The Wilderness Society has lodged a complaint with Ombudsman George Brouwer after VicForests confirmed a private company, Pinex Logging, had breached a contract to process the logs locally to protect jobs in the Victorian timber industry.

VicForests initially agreed to supply the company with 145,000 tonnes of logs to process in Victoria, an amount that was later cut to 50,000 tonnes.

A VicForests statement provided to The Age reveals VicForests has now suspended supplying logs to the company while it investigates how the breach occurred.
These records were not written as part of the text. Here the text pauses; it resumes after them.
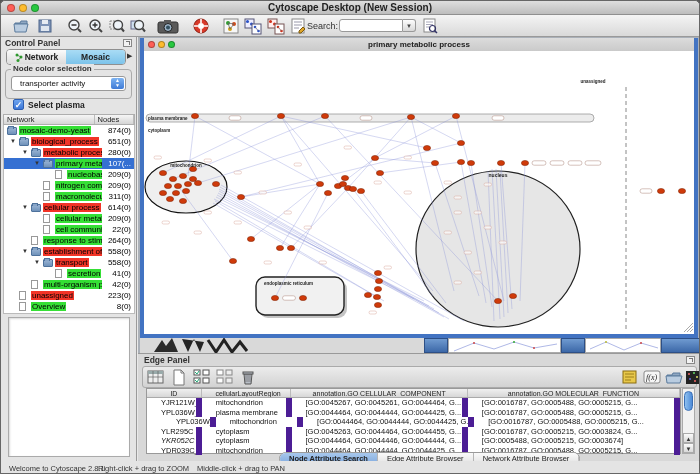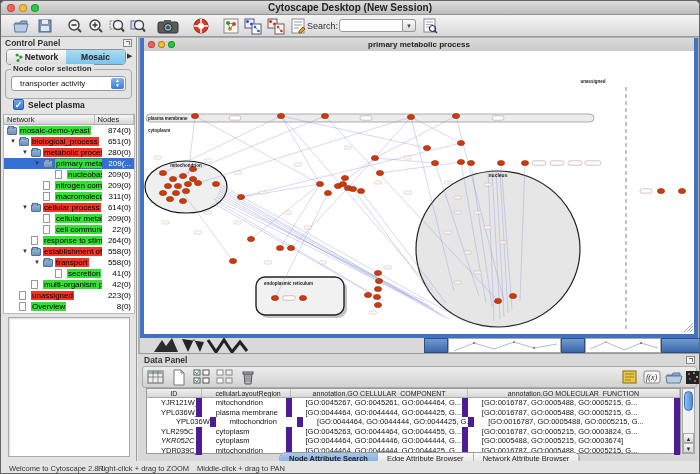--- a/index.html
+++ b/index.html
@@ -259,7 +259,7 @@
           <span class="tarrow" style="left: 30px;">▼</span>
           <span class="ticon folder" style="left: 39px;"></span>
           <span class="tlabel g" style="left: 51px; max-width: 47px;">primary metabo</span>
-          <span class="tcount">209(...</span>
+          <span class="tcount">107(...</span>
         </div>
         <div class="trow">
           <span class="ticon file" style="left: 51px;"></span>

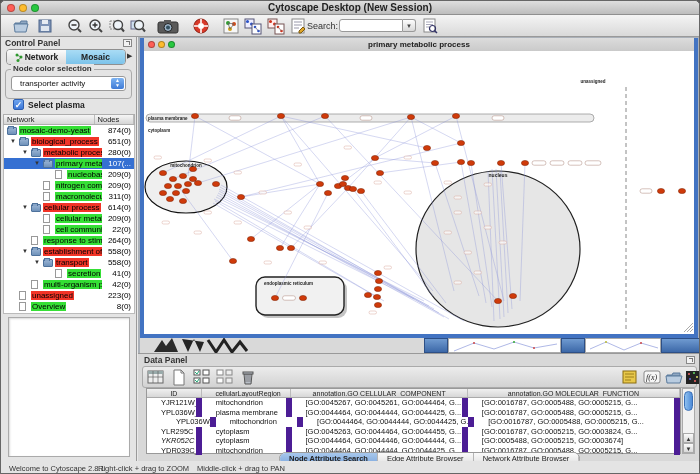--- a/index.html
+++ b/index.html
@@ -522,7 +522,7 @@
   </div>
 
   <div class="abs dpanel">
-    <span class="abs phead" style="left:6px;top:1px">Data Panel</span>
+    <span class="abs phead" style="left:6px;top:1px">Edge Panel</span>
     <div class="abs float-ico" style="right:6px;top:2px"></div>
     <div class="abs dp-toolbar">
       <div class="abs dbtn" style="left:4px">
The statement said the company was initially meeting contractual requirements for local processing.

''VicForests is clarifying the circumstances which led to the export of some logs before processing,'' the statement says. ''The customer [Pinex Logging] has indicated the increased value of the Australian dollar has put pressure on their operations in recent times.''

The Wilderness Society revealed tens of thousands of tonnes of hardwood logs were being loaded into shipping containers at a log yard in Melbourne's west and sent to China.

Wilderness Society campaigns manager Richard Hughes said an independent investigation was needed as ''VicForests has a serious conflict of interest in this matter''.

''VicForests sold the logs to the exporter for at least $3.5 million so they have profited from this venture and if it is stopped they will miss out on future timber royalties, adding to their current major financial problems,'' Mr Hughes said.

Mr Hughes said he found it difficult to believe VicForests was unaware the company was breaching the contract because it pays and directs the trucking contractors who have been delivering the timber to the export yard, where there are no timber processing facilities.

''It's not appropriate to have VicForests leading this investigation - they are are not an independent regulator, and there are grounds to suspect they have either been complicit in the export operation or negligent in not stopping it earlier,'' Mr Hughes said.

A spokeswoman for the Ombudsman would not comment on whether the issue would be the subject of an investigation. VicForests spokesman David Walsh said the wood would have gone to waste had the trees killed or severely damaged in the 2009 bushfires not been harvested.